The grumpy environmentalist: Heritage first
Editor’s note: Two years ago, Stephen Waddington moved with his family from Ealing, London, to rural Northumberland. He joins the Greenbang team to write an occasional feature about his family’s attempts to renovate a 300-year farmhouse and live by eco principals.
Stephen is the managing director of Speed, a London-based multi-sector PR firm. He splits his time between London and his home in Northumberland. You can follow him on Twitter at @wadds.
Environmental planning should be incredibly straightforward. Nature has stated its case and clearly laid out the rules and it’s now a case of falling into line.
All too often, however, local agendas override macro environmental concerns. In the UK, the history of a building is placed ahead of its environmental impact.
Chasing the eco-dream
Two years ago my family bought a 300-year-old listed farmhouse in Northumberland. It sits east-to-west, facing south on top of a hill, with a formal garden at the front framed by a wall and two dove cotes. Our vision was to take it off grid insofar as possible with the target of a zero-carbon footprint.
We’ve spent 18 months and thousands of pounds chasing archaeological surveys, bat surveys, historic building reports and architectural plans to create a planning blueprint.
The good news is that we’ve received consent to undertake almost all the work we want to in order to sympathetically restore the house yet modernise its services.
The bad news? Environmental concerns are literally out of the window. Solar water heating and replacing the windows with sympathetically aesthetic double glazed units are an absolute no-go. And the viability of a biomass boiler is in question.
Eco-fiddling
I’ve done the sums. Unplugging the TV at night or using eco-light bulbs doesn’t make a blind bit difference when more than 30 per cent of the energy used to heat a house is disappearing though the windows.
Both solar panels and double glazing are dismissed on grounds of authenticity. Solar I can understand, but the argument that sympathetic double glazing would change the character of the building is beyond me, especially with the quality of craftsmanship available in the UK. But, according to preservationists historical detail must be the top priority where a historic building is concerned.
A study by management consultants McKinsey more than 18 months ago found that emissions from buildings generate two-thirds of London’s CO2 and that the greatest reduction could be achieved through improved insulation. Domestic insulation makes both economic and environmental sense.
Double glazed windows would require the glazing bars between the window panes to be 5 millimetres thicker but that’s 5 millimetres too thick as far as English Heritage is concerned. And without decent insulation you need to generate a lot of heat to keep the building warm. Ground source heating is unworkable without decent insulation.

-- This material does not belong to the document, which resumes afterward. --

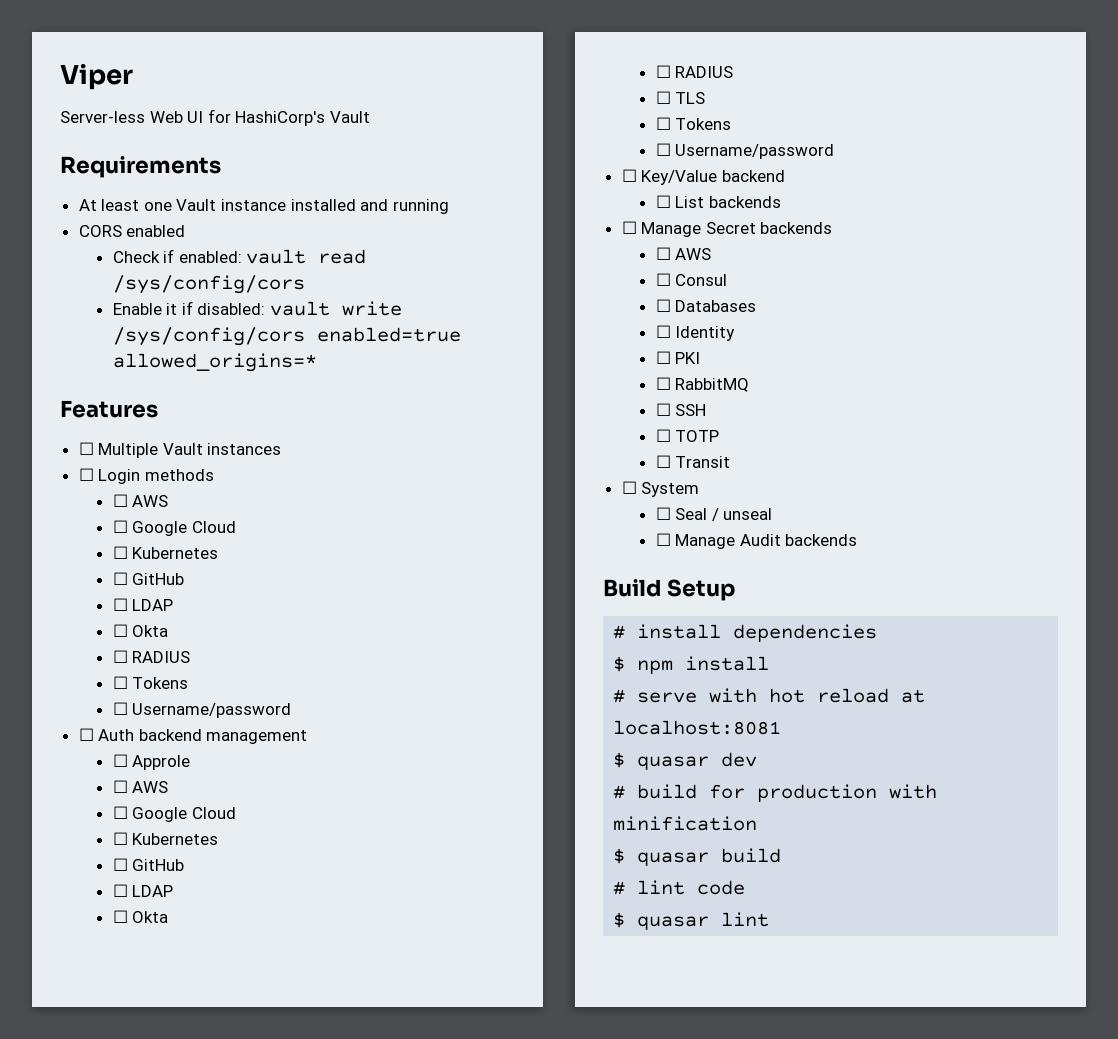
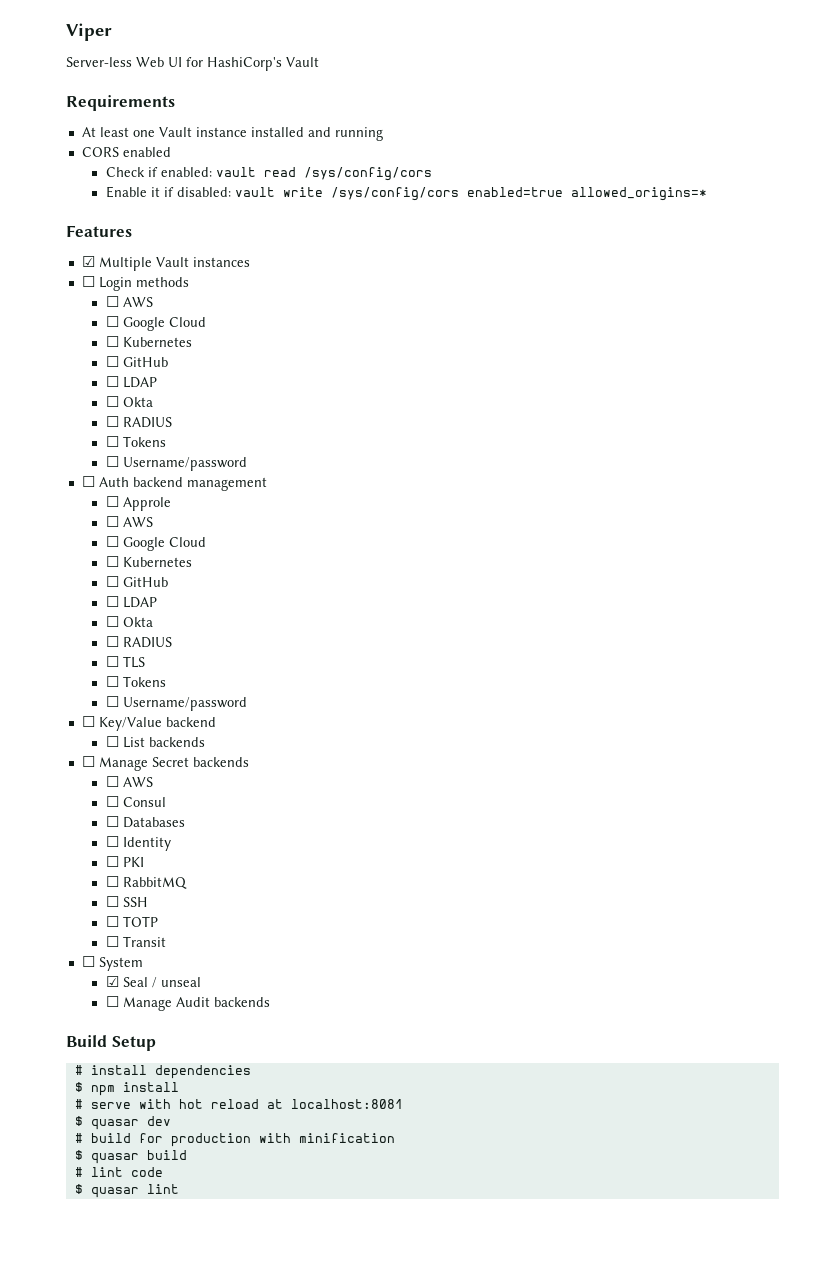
[78,442,94,455] ☐ -> [81,256,95,267] ☑
[655,507,671,520] ☐ -> [105,976,119,987] ☑

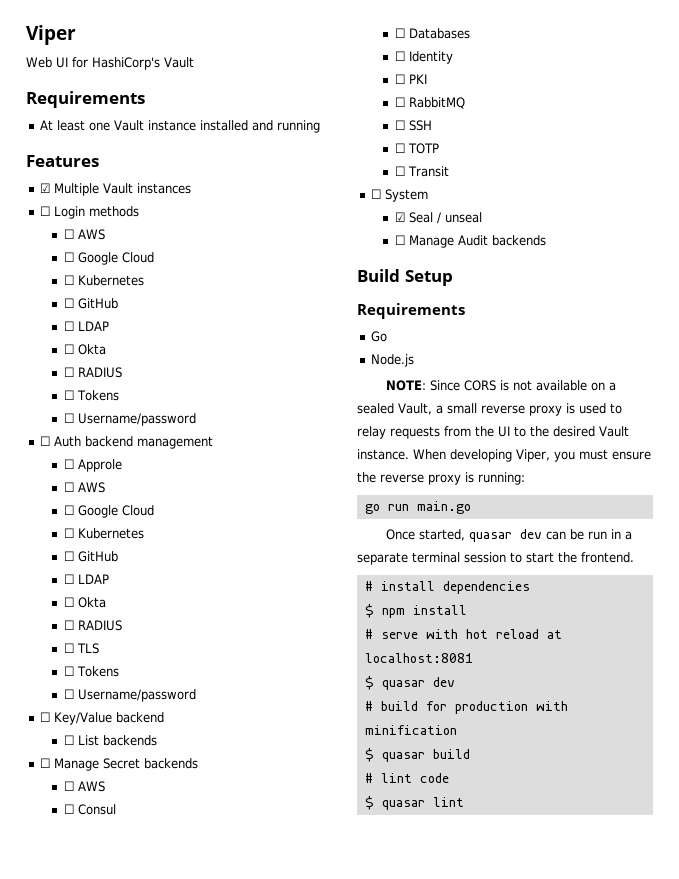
[66,57,132,67] Server-less -> (76, 35) none
[81,147,171,157] [105,167,432,181] [105,186,707,201] // CORS enabled // Check if enabled: vault read /sys/config/cors // Enable it if disabled: vault write /sys/config/cors enabled=true allowed_origins=* -> (321, 126) none
(156, 1043) none -> [357,303,465,319] [371,331,388,342] [371,354,415,367] [385,380,616,391] [357,403,622,416] [357,426,629,439] [357,449,651,462] [357,472,525,485] [364,501,471,514] [385,529,632,542] [357,552,634,565] // Requirements // Go // Node.js // NOTE: Since CORS is not available on a sealed Vault, a small reverse proxy is used to relay requests from the UI to the desired Vault instance. When developing Viper, you must ensure the reverse proxy is running: // go run main.go // Once started, quasar dev can be run in a separate terminal session to start the frontend.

Biomass as a heating source is in question as it would require a new flue and that would have a detrimental impact on the appearance of the house — unless we can integrate it into an existing chimney. That aside, I have concerns about the viability of woodchip as a domestic heat source; biomass boilers are industrial rather than domestic products, information about the eco-credentials of the manufacturing process of the fuel is hard to come by and its undersupply in the UK means that it appears to track the oil price.
Flaws in carbon offset
With the help of some friends from the Woodland Trust, we’ve planted an orchard and native trees in a bid to grow our own fruit and offset carbon but that no longer makes me feel a lot better. Besides, our efforts are dwarfed by the Forestry Commission which maintains a 375-acre wood on our doorstep. It brings home the brutal truth that carbon offsetting so often is a mask for the much bigger issue of poor energy use rather than a solution in itself.
Don’t get me wrong. I’m not complaining. We bought the house knowing that it was historically important and that, combined with its location, was fundamentally the root of its appeal. But I am grumpy. I’ve had to compromise my principals — and burn lots of oil.